The day we met the President

The Irish presidential election is in the news these days – it takes place on Thursday, 27 October 2011. There are seven hopefuls in the race, some more controversial than others.

It reminds me of the day, 13 years ago, when we met the current President, Mary McAleese, in Wicklow town.

Wicklow Gaol opening day - Mary McAleese speaking

Wicklow Gaol opening day – Mary McAleese speaking

We were invited to the re-opening of Wicklow Gaol as an interactive visitor centre.  It’s now also famous for its ghosts (a bit of a theme this month, ghosts).

We’d visited the gaol before, when we were researching Nicholas’s story. This is where he spent many bleak months waiting for sentence to be carried out after his trial in December 1799, and many more months after Lord Cornwallis commuted it to transportation on January 17, 1801.

While we were there we met Joan Kavanagh of the Wicklow Heritage Centre. Hugely knowledgeable and helpful, she told us stories of Wicklow in 1798. Biddy Dolan came up, of course, and Joan knew Nicholas Delaney’s name. We swapped stories about Nicholas and she and put us on the trail of other local historians.

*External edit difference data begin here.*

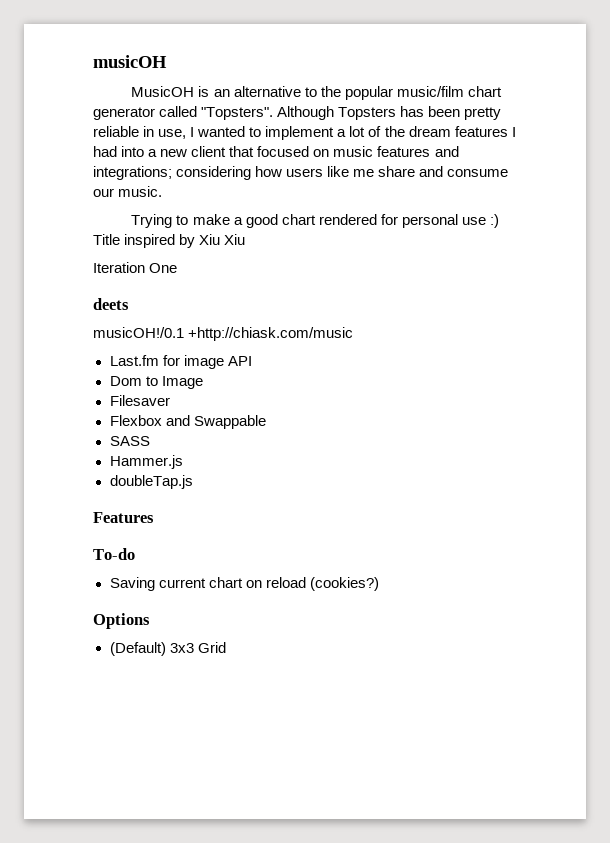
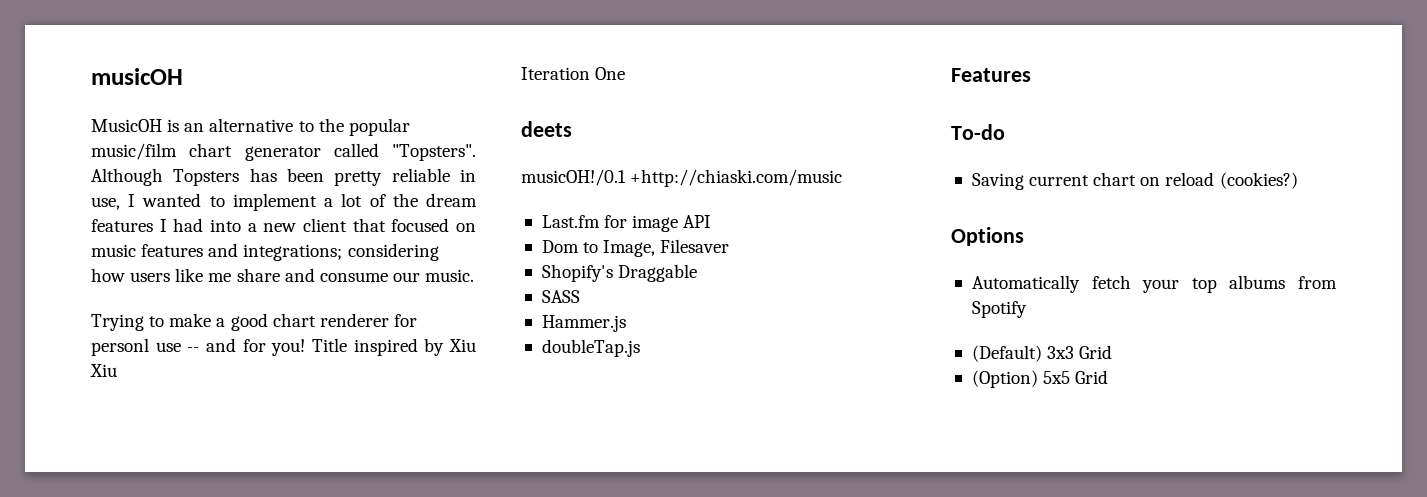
[318,214,499,228] rendered for personal use :) -> [319,313,417,327] [91,338,306,356] renderer for personl use -- and for you!
[188,327,354,341] +http://chiask.com/music -> [630,169,843,187] +http://chiaski.com/music
[161,376,203,389] Image // -> [603,240,656,257] Image,
[109,415,266,429] Flexbox and Swappable -> [541,264,698,282] Shopify's Draggable
(150, 621) none -> [971,275,1337,293] [971,301,1027,318] // Automatically fetch your top albums from Spotify
(226, 647) none -> [971,370,1109,388] // (Option) 5x5 Grid

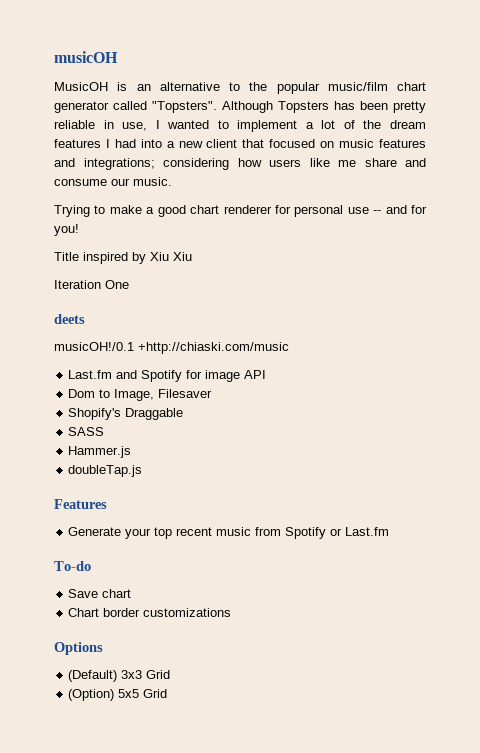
[91,338,149,356] personl -> [294,205,344,217] personal
(306, 347) none -> (79, 230) //
(600, 221) none -> [116,370,183,382] and Spotify
(1031, 75) none -> [68,527,390,539] // Generate your top recent music from Spotify or Last.fm
[971,172,1298,190] [951,227,1024,246] [971,275,1337,293] [971,301,1027,318] Saving current chart on reload (cookies?) // Options // Automatically fetch your top albums from Spotify -> [68,589,132,598] [68,608,232,617] [54,642,103,655] Save chart // Chart border customizations // Options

Wicklow Gaol was undergoing restoration, ready for the bicentenary of the Irish rebellion, and we were thrilled to get an invitation to its reopening on May 30th 1998.

Opening Day, Wicklow Historic Gaol - ecumenical blessing

Opening Day – ecumenical blessing

It was a memorable day. Speeches, a blessing, a feast and a tour of the new Gaol, including horrific reconstructions of prison life and the transport ships.

After the ceremony, we had a quick chat with the President. Sadly there are no photos of this as we were too busy talking. But here are some of a very special day in our hunt for the story of Nicholas and how a landless peasant became a convicted murderer and an Australian pioneer.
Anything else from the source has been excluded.